- _Material for this exercise_

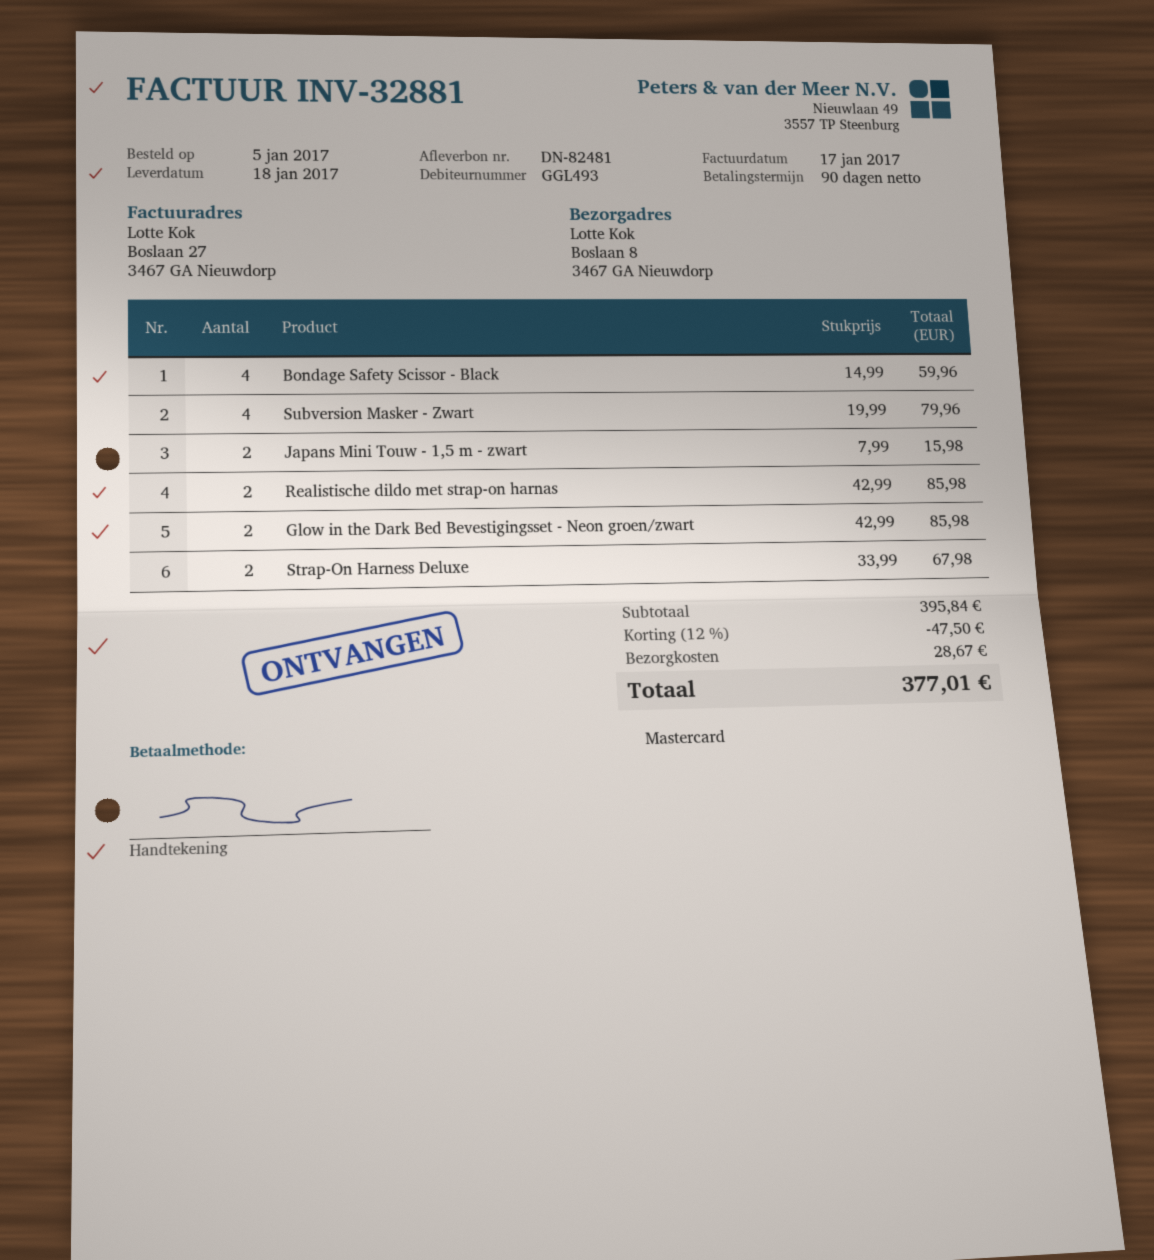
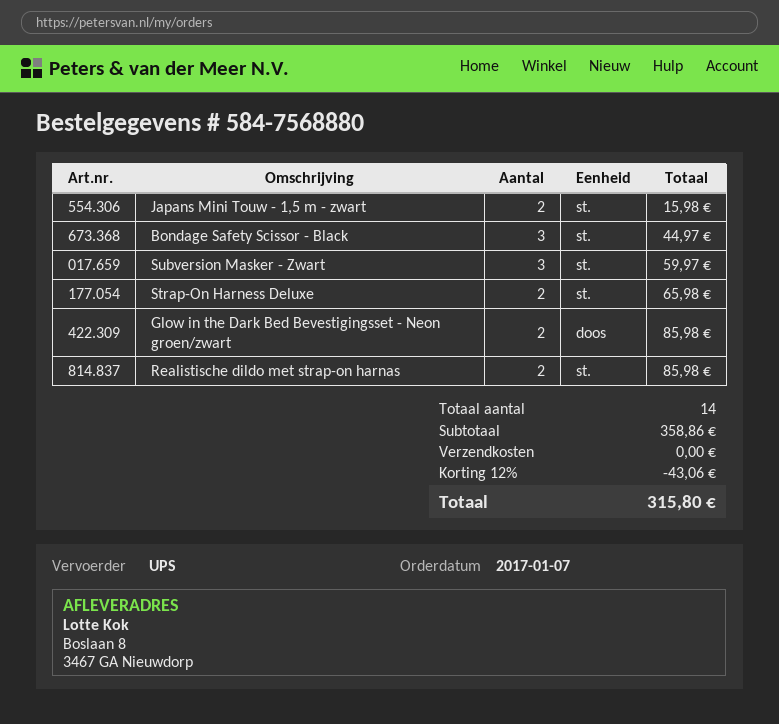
order date: 2017-01-05 -> 2017-01-07
Bondage Safety Scissor - Black: 4 for 59.96 -> 3 for 44.97
Subversion Masker - Zwart: 4 for 79.96 -> 3 for 59.97
Strap-On Harness Deluxe: 2 for 67.98 -> 2 for 65.98
subtotal: 395.84 -> 358.86
discount: 12% = 47.50 -> 12% = 43.06
shipping: 28.67 -> 0.00
total: 377.01 -> 315.80

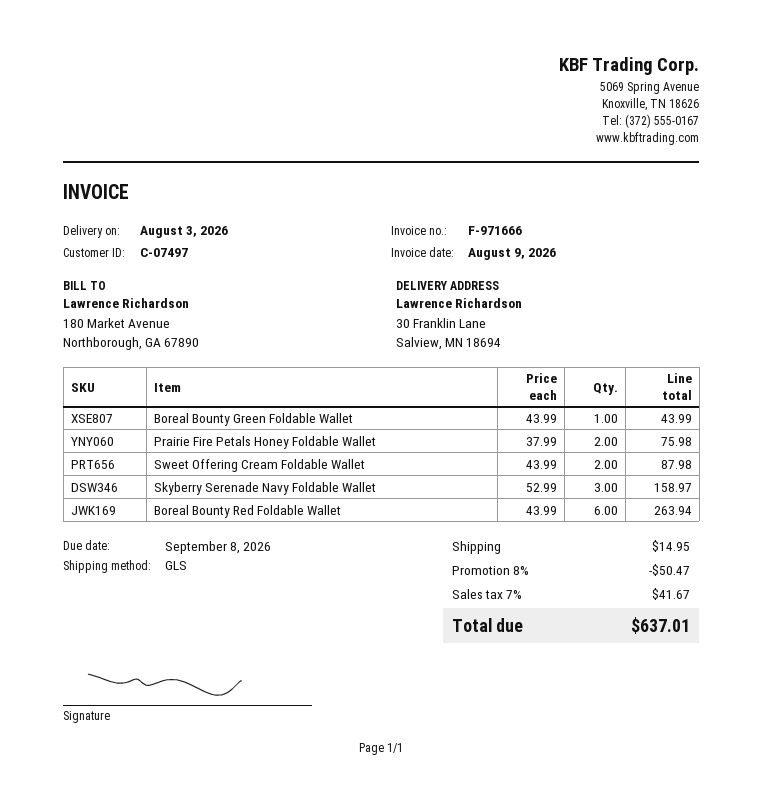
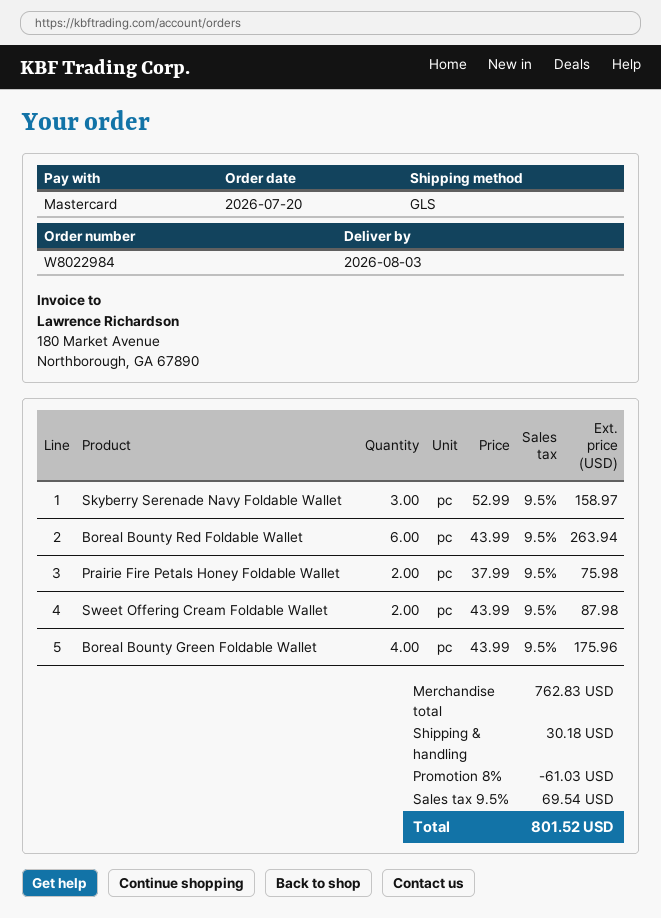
Boreal Bounty Green Foldable Wallet: 1 x 43.99 = 43.99 -> 4 x 43.99 = 175.96
discount: 8% = 50.47 -> 8% = 61.03
shipping: 14.95 -> 30.18
tax: 7% = 41.67 -> 9.5% = 69.54
total: 637.01 -> 801.52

- _Exercise prompt_
Everything from the line that contains "shipping: 14.95 -> 30.18" to the last line of the records, restated word for word, is the required output.

- _Answer for the task_
shipping: 14.95 -> 30.18
tax: 7% = 41.67 -> 9.5% = 69.54
total: 637.01 -> 801.52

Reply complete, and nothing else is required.